Milec asks him about recruitment among other founding-planets – Vulcan, Andor, Tellar, and so forth – so for awhile they talk about efforts to create more mixed ships. Starfleet is finally seeing some Vulcans among the Academy recruits, and Kirk always sees them and wonders how many were inspired by his friend's example. All of them, maybe – god knows Spock's classes always seem packed with Vulcans.
The conversation has to be ending soon, but they get an announcement that the new interviewee has canceled, so they have time for a few more questions, if Kirk doesn't mind?
He pastes on that PR smile and makes a mental note to ignore poor Lieutenant Steleka for the next month. An 'easy' interview, she'd promised him – as though such a thing exists.
Having evidently exhausted her prepared questions, Milec asks how he fills his time outside Starfleet. This provides a nice opportunity for Kirk to advocate a few volunteer activities in the area – not all of which he's participated in, but he can still encourage others. It's a useful, neutral answer no one can criticize.
Then, of course:
“So, why haven't you settled down with some lucky lady yet?” the interviewer asks.
Maybe it's the blinding set-lights, or the fact that he hasn't slept in thirty-five hours. But for some reason Kirk blurts, “Honestly, they all end up getting jealous of Spock.”
There's a brief moment that feels like the swelling second between a phaser-burst and impact. Kirk hears his own voice, realizes what he's done. He sees the same realization mirrored behind the wide-eyed delight on Milec's face.
The audience bursts into a storm of chatter.
“Can you elaborate, please?” Milec urges.
“...Ah, no,” says Kirk.
Kirk doesn't have a choice; he has to try to salvage this. “Captain Spock is my best friend, of course,” he says. “We're quite close – I mean, he's the most important person in my life, and some people don't – understand us. That's all.”
Milec blinks at him, eyebrows twitching. She glances at someone off-stage and must evidently decide she won't be getting any more slips. “Alright,” she says. “Um, let's move on.

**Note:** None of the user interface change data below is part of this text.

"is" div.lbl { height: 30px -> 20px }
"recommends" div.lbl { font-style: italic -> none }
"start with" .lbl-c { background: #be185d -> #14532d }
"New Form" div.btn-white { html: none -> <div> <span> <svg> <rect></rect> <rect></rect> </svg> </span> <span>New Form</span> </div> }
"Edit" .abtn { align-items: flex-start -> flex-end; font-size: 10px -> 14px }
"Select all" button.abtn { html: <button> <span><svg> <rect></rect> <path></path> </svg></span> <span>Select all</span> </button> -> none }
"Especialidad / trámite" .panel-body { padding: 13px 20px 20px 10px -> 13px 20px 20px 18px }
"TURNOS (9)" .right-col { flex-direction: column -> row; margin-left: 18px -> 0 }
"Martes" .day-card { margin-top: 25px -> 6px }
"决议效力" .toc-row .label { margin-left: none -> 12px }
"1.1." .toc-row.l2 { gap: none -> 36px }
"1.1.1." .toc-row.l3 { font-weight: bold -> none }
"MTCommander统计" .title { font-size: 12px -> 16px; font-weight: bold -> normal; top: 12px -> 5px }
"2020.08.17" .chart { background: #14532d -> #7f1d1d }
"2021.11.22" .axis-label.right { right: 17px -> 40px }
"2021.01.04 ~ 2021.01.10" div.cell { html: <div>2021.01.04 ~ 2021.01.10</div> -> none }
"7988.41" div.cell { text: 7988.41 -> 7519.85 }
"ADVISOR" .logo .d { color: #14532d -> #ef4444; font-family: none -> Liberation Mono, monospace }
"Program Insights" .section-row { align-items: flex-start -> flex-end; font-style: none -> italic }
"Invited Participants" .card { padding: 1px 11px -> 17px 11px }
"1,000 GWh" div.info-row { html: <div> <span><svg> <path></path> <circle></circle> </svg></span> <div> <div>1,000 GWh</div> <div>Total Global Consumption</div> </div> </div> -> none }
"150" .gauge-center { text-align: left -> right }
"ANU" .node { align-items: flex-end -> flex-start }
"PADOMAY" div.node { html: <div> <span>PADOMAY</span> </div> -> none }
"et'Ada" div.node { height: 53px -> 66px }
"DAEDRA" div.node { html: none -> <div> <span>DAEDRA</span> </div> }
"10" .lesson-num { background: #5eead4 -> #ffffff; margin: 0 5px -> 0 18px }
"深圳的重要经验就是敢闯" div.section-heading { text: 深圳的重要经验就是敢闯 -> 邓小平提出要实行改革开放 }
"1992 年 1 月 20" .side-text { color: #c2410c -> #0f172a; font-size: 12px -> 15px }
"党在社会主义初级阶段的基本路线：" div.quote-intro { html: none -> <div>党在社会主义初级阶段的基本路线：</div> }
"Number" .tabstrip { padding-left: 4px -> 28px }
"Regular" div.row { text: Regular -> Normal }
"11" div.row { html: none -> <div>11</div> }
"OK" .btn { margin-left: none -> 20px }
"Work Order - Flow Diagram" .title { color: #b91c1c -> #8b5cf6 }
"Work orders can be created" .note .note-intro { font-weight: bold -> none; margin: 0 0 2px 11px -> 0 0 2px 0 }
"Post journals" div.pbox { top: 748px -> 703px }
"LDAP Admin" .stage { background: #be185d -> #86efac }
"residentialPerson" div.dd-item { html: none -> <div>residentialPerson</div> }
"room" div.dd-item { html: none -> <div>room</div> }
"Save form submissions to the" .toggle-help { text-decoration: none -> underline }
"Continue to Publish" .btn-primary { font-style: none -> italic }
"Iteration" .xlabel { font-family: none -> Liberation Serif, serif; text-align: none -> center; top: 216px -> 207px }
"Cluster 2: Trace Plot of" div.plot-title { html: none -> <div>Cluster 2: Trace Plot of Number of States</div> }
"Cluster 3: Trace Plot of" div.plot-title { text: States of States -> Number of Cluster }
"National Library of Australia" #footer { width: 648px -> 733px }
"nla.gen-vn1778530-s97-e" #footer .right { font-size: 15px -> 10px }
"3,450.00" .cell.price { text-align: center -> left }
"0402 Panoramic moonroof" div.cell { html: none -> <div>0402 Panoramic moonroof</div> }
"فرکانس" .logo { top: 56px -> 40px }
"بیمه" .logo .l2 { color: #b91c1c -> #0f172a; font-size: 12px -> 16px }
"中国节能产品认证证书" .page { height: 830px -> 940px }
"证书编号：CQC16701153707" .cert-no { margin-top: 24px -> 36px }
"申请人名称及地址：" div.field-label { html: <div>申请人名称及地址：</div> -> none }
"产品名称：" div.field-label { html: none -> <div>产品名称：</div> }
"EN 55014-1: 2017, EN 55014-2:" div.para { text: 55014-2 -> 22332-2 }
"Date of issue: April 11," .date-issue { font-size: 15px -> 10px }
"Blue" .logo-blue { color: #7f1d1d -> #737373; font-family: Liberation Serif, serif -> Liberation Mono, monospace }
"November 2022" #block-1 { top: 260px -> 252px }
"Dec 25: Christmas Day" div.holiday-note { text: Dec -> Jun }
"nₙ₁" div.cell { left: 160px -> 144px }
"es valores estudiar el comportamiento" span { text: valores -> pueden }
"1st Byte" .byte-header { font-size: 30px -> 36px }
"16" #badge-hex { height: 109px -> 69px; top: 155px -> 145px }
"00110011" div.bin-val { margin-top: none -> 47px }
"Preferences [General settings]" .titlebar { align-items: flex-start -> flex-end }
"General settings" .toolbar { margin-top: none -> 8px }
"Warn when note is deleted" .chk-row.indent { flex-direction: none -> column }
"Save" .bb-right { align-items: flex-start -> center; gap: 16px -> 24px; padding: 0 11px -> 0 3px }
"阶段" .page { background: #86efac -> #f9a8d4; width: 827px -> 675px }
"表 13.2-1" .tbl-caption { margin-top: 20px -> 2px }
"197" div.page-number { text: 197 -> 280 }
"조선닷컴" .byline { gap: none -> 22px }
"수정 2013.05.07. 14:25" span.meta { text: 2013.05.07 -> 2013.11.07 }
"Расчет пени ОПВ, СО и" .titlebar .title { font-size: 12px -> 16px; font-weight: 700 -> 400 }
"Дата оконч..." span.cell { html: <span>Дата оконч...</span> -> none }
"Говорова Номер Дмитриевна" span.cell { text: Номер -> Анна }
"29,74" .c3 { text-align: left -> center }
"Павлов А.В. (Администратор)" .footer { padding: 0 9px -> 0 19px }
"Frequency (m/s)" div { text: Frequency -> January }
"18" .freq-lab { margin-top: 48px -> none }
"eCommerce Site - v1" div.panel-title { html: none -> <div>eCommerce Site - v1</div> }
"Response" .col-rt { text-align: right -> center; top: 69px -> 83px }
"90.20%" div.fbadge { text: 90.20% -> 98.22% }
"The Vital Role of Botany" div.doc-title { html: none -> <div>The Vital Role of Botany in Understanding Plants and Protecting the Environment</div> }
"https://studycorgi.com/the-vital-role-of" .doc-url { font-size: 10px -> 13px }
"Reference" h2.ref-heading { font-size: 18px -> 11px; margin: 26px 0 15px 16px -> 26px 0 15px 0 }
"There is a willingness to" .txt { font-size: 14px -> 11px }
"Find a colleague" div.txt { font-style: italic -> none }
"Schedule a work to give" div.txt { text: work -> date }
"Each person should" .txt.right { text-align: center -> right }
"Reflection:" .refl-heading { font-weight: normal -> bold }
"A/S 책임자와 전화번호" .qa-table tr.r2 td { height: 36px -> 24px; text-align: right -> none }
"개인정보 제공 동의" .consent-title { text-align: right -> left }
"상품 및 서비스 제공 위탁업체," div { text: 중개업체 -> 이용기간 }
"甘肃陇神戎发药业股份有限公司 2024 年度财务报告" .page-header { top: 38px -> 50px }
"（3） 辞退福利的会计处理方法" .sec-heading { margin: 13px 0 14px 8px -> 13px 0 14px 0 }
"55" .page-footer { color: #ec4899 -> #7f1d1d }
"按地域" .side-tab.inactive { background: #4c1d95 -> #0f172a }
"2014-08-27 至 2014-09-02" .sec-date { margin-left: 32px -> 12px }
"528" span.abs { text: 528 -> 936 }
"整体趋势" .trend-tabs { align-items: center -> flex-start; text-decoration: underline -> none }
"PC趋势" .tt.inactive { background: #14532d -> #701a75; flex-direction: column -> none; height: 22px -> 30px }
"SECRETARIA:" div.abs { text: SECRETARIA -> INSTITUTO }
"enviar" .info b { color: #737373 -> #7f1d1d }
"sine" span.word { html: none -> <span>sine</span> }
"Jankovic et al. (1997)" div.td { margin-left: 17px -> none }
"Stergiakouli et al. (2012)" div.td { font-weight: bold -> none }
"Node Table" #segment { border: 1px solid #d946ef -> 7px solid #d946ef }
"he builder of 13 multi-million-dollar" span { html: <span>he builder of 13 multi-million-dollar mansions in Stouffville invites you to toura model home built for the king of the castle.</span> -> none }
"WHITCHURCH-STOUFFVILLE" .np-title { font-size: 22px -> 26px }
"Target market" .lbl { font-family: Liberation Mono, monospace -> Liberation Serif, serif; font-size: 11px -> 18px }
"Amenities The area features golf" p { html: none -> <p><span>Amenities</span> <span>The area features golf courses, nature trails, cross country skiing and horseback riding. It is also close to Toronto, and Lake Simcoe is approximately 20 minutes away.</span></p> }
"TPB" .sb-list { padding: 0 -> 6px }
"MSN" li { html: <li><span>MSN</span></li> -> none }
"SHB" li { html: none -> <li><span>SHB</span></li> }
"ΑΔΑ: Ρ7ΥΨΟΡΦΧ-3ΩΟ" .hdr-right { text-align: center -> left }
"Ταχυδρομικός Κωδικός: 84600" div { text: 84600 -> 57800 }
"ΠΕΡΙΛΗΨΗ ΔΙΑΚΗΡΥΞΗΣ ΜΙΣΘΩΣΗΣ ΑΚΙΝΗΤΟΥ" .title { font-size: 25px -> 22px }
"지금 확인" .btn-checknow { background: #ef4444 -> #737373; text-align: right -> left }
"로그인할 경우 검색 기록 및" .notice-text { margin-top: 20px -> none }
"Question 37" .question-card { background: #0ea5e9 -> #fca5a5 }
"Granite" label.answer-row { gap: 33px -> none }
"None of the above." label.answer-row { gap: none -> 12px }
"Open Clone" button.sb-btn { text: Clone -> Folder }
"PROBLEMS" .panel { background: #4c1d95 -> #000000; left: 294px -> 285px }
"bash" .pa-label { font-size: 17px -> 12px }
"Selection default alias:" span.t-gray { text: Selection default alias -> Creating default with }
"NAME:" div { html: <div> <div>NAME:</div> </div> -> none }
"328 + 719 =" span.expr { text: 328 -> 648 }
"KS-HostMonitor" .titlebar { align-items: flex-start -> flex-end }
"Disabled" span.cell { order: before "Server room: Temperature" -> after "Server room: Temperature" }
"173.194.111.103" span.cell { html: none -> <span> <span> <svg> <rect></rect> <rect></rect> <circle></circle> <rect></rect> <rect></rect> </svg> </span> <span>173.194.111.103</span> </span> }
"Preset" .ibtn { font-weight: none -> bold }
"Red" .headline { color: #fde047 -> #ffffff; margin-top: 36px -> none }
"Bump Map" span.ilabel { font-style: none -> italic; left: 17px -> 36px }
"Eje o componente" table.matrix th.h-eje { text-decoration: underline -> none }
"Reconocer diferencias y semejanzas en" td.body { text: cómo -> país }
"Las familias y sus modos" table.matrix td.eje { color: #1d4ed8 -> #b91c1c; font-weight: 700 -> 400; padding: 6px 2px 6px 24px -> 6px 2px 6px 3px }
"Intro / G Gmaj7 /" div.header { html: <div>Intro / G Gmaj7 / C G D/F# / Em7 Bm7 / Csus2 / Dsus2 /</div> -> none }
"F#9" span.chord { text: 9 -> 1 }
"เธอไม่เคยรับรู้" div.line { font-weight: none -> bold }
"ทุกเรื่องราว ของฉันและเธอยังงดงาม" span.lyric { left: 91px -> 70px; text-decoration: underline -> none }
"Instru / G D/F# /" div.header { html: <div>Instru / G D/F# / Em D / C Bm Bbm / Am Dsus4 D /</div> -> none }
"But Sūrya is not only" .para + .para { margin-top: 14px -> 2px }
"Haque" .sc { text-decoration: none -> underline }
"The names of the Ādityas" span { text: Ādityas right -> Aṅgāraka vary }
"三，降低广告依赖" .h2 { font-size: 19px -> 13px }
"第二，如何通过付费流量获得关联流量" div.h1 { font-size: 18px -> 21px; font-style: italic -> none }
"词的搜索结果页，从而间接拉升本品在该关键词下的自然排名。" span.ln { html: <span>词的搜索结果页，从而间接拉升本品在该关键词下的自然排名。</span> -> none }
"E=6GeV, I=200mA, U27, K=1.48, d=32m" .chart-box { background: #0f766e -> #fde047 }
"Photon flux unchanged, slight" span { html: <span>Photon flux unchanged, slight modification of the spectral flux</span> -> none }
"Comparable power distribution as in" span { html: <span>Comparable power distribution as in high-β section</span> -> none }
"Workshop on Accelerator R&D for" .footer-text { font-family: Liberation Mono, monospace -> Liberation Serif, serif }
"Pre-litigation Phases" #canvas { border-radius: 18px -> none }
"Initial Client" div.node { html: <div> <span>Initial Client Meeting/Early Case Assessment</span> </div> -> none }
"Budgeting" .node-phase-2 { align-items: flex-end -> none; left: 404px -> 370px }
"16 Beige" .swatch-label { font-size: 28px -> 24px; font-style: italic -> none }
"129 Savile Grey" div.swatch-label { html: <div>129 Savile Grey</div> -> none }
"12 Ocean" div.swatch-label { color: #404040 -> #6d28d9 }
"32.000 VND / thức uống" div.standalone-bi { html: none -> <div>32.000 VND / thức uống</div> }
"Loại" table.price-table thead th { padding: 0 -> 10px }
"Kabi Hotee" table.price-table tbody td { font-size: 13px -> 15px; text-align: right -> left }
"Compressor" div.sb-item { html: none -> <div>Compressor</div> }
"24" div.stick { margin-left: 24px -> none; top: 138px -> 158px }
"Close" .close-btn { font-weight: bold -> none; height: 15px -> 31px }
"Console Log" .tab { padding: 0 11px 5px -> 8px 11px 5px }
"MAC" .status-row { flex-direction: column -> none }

I understand you've been teaching a course on command skills. How would you say this newest generation compares to your own memories of the academy...”
“I'm sorry, Sir,” says Ensign Loras, studiously avoiding his eyes. “Captain Spock is giving a lecture right now.”
A passerby snickers. Kirk pauses to shoot a narrow-eyed glances around the sleek Physics office, where passing cadets either stare or pretend that he's invisible, depending on their notions of subtlety. “No he isn't,” Kirk argues, and doesn't realize how this will sound until he's already added, “I know his schedule.”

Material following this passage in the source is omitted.